Britain should be following the example of the USA and showing resolve by supporting Israel, a country which has been consistently aligned with us in terms of our secular values and policy, not to mention that it is the only free liberal democracy in the Middle East. Possibly our most important strategic friend in the Middle East, and a vital pseudo-ally (we cannot be officially allied with a state that has unsettled borders). Israel offers an invaluable foothold in a region I believe we need to intervene in as a matter of national security. Dissenters will say that we should stay out of the region, to not pick a side, implying that both Israel and her enemies are on the same moral plane and we have no business being there in the first place. I disagree entirely, Israel is a free socially liberal, tolerant society and it is the only country in the Middle East where being gay is not a crime, where you can practice your religion freely, and where you get a real vote in every election cycle without fail.
In recent years, Israel has been the whipping boy of the left and anti-Semites alike, declaring that anything Israel does in the interest of national security is a war crime.

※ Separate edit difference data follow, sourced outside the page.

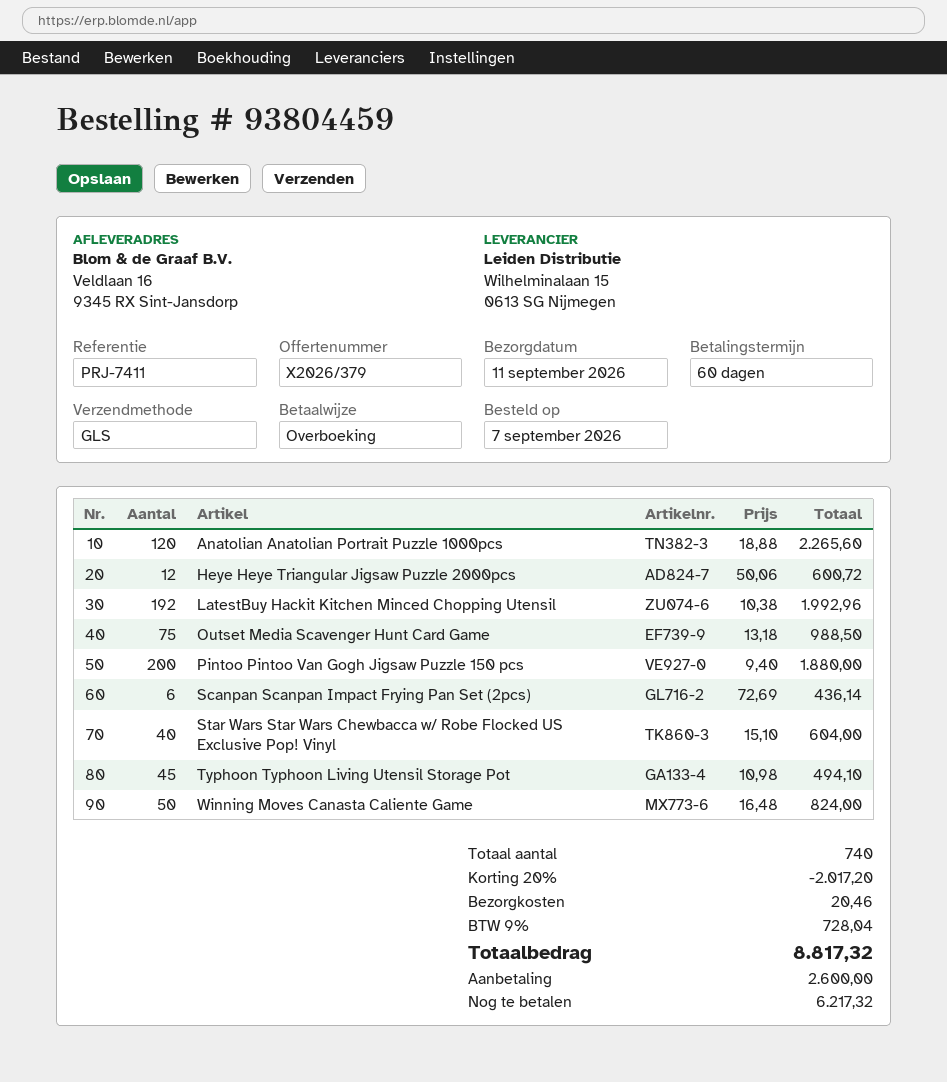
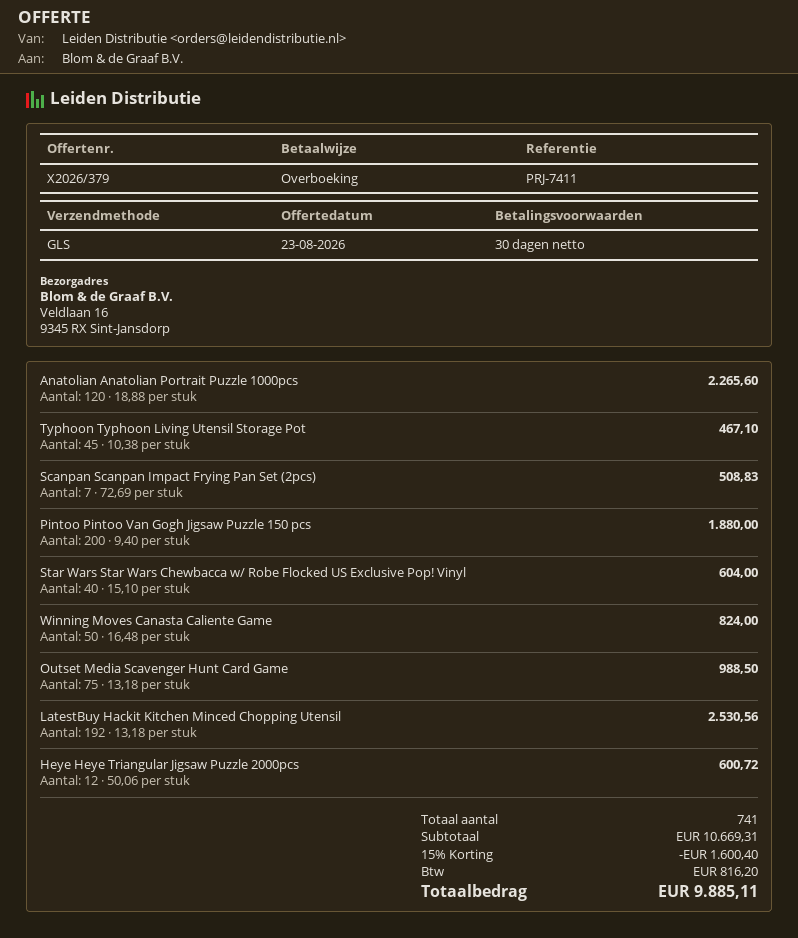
payment terms: 60 days -> 30 days
LatestBuy Hackit Kitchen Minced Chopping Utensil: 192 x 10.38 = 1992.96 -> 192 x 13.18 = 2530.56
Scanpan Scanpan Impact Frying Pan Set (2pcs): 6 x 72.69 = 436.14 -> 7 x 72.69 = 508.83
Typhoon Typhoon Living Utensil Storage Pot: 45 x 10.98 = 494.10 -> 45 x 10.38 = 467.10
total quantity: 740 -> 741
discount: 20% = 2017.20 -> 15% = 1600.40
shipping: 20.46 -> none
tax: 728.04 -> 816.20
total: 8817.32 -> 9885.11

Bizarrely, even reentering Gaza to target rockets aimed at Israeli cities is considered immoral by some. Even absurdly hypocritical and racist claims about Israeli settlements in the West Bank, making it clear that if a Palestinian state is to exist it should be Judenrein, but if a Jewish state is to continue it must wave the flag of pluralism. If the protests from the left when Saddam Hussein was gassing Kurds, terrorising his subjects, attacking neighbouring nations and developing WMD was anywhere near as vociferous as when Jerusalem surgically strikes an empty house with a rocket pad aimed at civilians on top, then maybe they would be more consistent in views, but there is obviously a flagrant bias against the Jewish state.
Criticisms of Israel must be looked at, and obviously, no state is perfect, but the very fact that Israel is held up to these unrealistic standards I believe is because of its moral righteousness. I believe we should all be encouraging other nations to take on the same values of democracy, human rights and freedom within the Middle East as Israel. Declaring that Israel has the right to a capital more intimately linked to its identity than London is to Britain is a good place to start.